You also appear to be making heroic assumptions about the potential impact on fuel demand. To reduce consumption as much as you suggest, either vehicle miles traveled would have to drop significantly, or autonomous vehicles would have be alternatively fueled, or ultra-efficient. There's no reason that autonomously driven cars wouldn't be conventionally fueled, especially in a lower-oil-price environment. (The cost of the self-driving technology by itself could raise car prices signficantly, and manufacturers would likely be looking for other ways to keep initial cost down, such as by avoiding costly batteries or hybridization.) In any case, our experience with many efficiency technologies is that usage actually increases--the so-called rebound effect.
On How Will Oil's Current Slide Affect Gasoline Prices?
John,
Good points, though I have to believe the RFS bottleneck will be resolved fairly soon, one way or another, perhaps via one of the reform bills introduced in Congress. Tier 3 fuel standards could raise costs and reduce US refinery output of domestic gasoline (while increasing exports?) and state fuel taxes will almost certainly rise a few cents, though longer-term governments will need to find other ways to fund road repair, as fuel consumption continues to decline. We've just gone through a major battle over transportation funding in VA, with the outcome switching from a retail to wholesale fuel tax, along with an increase in the general sales tax rate and an annual usage fee on otherwise untaxed alternative fuel vehicles. There's some evidence that QE2/3 have contributed to higher oil prices, but the long-term impact is unclear, once the program ends.
On Obama 2014 Budget Energy Proposals: Stuck in A Timewarp
I'm not dismissing anything here. Taxing oil and gas production isn't climate policy--see my response to John below. We need these fuels for the long transition to a low-carbon economy, and oil still has no viable, large-scale substitute, since vehicle electrification will take decades to have an impact. (The first million EVs will replace less than 35,000 barrels per day of gasoline, out of a 8.7 million barrel per day market.)
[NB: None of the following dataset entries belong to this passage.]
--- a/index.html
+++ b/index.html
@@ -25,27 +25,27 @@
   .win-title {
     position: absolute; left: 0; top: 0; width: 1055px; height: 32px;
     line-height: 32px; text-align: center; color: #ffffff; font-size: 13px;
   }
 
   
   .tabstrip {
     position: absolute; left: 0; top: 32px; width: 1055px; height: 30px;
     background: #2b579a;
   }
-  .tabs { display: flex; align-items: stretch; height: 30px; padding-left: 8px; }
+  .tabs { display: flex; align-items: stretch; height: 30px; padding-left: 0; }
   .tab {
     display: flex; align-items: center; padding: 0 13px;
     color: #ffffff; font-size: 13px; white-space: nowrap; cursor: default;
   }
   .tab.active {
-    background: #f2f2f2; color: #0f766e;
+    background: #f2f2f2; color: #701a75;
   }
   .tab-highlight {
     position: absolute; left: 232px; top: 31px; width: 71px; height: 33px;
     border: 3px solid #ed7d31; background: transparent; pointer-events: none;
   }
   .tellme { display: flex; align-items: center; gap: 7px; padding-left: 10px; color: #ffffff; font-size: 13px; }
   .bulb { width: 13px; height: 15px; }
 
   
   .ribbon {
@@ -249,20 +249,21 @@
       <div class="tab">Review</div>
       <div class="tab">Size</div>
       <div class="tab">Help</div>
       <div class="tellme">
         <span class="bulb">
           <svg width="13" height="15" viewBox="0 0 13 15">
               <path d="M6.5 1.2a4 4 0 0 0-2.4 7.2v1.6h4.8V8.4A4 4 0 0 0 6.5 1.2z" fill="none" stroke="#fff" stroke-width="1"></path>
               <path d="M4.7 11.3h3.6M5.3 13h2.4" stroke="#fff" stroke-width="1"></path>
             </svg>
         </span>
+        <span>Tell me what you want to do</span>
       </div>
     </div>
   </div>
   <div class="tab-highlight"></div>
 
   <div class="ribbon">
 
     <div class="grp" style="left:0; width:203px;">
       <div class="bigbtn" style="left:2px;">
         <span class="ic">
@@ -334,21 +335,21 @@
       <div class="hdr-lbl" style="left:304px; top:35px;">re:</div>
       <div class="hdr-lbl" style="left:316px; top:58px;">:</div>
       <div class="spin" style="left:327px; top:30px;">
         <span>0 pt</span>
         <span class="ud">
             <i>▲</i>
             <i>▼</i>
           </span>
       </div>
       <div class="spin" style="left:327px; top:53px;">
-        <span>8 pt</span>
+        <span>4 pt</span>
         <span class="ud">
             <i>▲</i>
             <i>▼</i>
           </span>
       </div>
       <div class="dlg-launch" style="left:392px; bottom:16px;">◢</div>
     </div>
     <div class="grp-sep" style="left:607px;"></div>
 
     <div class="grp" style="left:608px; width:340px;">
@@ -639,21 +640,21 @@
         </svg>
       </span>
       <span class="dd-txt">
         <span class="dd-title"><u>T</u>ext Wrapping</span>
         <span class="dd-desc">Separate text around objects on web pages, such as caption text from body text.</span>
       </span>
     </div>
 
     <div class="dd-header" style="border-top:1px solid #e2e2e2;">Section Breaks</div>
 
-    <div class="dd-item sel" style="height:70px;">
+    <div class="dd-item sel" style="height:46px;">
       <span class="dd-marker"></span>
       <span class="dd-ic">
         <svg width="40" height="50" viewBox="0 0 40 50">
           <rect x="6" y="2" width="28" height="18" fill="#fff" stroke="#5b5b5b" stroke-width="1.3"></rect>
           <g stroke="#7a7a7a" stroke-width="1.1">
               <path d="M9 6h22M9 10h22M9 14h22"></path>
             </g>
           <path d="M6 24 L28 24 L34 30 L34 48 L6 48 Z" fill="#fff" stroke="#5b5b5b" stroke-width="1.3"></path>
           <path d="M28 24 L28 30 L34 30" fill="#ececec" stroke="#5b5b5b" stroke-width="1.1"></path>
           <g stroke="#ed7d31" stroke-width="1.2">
On Obama 2014 Budget Energy Proposals: Stuck in A Timewarp
John,
I considered the angle that these tax and royalty increases were a proxy for a carbon tax. The problem with that is that it's a terribly inefficient, mis-targeted way to go about it. A true carbon tax would fall only lightly on oil and gas production, which are responsible for only a small fraction of the lifecycle emissions from their use--typically 10% or less--while 80% of emissions are from consumption in vehicles or other end-use applications. So trying to get at emissions by raising the cost of US production would be multiply counterproductive, resulting in lower domestic output, higher imports, lower GDP, and little or no net impact on global emissions. It might even have a negative impact on global emissions, if the substituted imported oil is from higher-emission sources. And of course this does nothing to promote renewables, since wind and solar don't displace oil, and conventional biofuels have their own problems, while cellulosic biofuels are stuck in "real soon now" mode.
Please drop me an email sometime so we can discuss this directly.
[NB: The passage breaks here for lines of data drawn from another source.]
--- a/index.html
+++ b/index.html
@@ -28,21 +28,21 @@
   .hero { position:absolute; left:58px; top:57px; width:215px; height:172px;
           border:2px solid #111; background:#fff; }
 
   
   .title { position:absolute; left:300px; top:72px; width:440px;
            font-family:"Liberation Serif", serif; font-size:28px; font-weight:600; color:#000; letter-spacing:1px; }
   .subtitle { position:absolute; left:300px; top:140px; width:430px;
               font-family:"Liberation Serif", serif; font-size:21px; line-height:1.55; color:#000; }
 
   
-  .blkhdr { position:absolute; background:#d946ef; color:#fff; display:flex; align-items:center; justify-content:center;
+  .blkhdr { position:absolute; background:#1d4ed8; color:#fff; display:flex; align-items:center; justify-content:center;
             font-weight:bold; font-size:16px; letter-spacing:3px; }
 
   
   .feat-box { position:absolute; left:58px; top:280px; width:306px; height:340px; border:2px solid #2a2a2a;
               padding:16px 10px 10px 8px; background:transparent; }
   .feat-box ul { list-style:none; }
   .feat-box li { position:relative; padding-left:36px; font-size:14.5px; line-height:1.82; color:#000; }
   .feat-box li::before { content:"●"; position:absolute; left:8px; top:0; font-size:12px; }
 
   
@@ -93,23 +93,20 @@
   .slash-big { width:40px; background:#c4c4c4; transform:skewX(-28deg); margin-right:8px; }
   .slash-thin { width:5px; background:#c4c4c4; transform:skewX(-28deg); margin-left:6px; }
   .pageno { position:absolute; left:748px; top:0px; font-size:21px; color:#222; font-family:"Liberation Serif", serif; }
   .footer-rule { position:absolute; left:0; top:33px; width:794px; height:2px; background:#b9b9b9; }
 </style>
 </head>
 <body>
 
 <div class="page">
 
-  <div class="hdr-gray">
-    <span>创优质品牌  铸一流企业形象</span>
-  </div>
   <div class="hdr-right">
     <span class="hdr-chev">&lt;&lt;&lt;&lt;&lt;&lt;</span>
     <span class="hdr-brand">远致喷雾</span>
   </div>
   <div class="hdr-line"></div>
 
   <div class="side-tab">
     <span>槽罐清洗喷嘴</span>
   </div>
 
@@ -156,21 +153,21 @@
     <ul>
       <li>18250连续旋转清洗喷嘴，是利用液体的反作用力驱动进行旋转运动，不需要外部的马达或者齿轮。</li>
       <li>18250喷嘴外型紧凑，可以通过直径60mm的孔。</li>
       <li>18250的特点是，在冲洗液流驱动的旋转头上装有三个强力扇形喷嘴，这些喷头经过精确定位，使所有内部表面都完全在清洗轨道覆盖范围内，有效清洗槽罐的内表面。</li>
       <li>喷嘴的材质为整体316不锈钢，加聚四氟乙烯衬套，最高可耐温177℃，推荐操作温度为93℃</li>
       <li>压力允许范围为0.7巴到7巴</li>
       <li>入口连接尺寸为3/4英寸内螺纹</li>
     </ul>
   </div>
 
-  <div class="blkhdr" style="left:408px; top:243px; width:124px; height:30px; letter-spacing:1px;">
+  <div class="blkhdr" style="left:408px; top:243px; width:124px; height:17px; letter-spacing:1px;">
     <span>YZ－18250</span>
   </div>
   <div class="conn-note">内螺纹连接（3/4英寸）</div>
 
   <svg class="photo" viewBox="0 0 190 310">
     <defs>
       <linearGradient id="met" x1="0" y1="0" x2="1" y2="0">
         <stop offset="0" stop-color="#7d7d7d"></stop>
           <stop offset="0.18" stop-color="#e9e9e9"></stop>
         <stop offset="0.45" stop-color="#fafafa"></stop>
On Obama 2014 Budget Energy Proposals: Stuck in A Timewarp
Bob,
The US oil & gas industry pays higher than average corporate taxes even after factoring in the tax benefits in question. However, profits at the corporate level are the wrong place to focus in this discussion. What's at stake is the effect on project decisions, which are made on the basis of expected after tax returns. Raise taxes or royalties too much, and US companies will selectively pursue projects elsewhere. Their corporate profits won't suffer much, but US output will, along with all the related economic activity in supplier firms and the communities in which they operate, plus jobs, as well. In short, counter-productive in a weak economy.
What's really needed is comprehensive corporate tax reform, eliminating all sorts of loopholes and incentives like these, not just for the oil industry, but for the full range of other businesses including renewables, in exchange for lower corporate tax rates that are more efficient and transparent. (Great article in today's Washington Post about how challenging it is to figure out what a company really pays in taxes.)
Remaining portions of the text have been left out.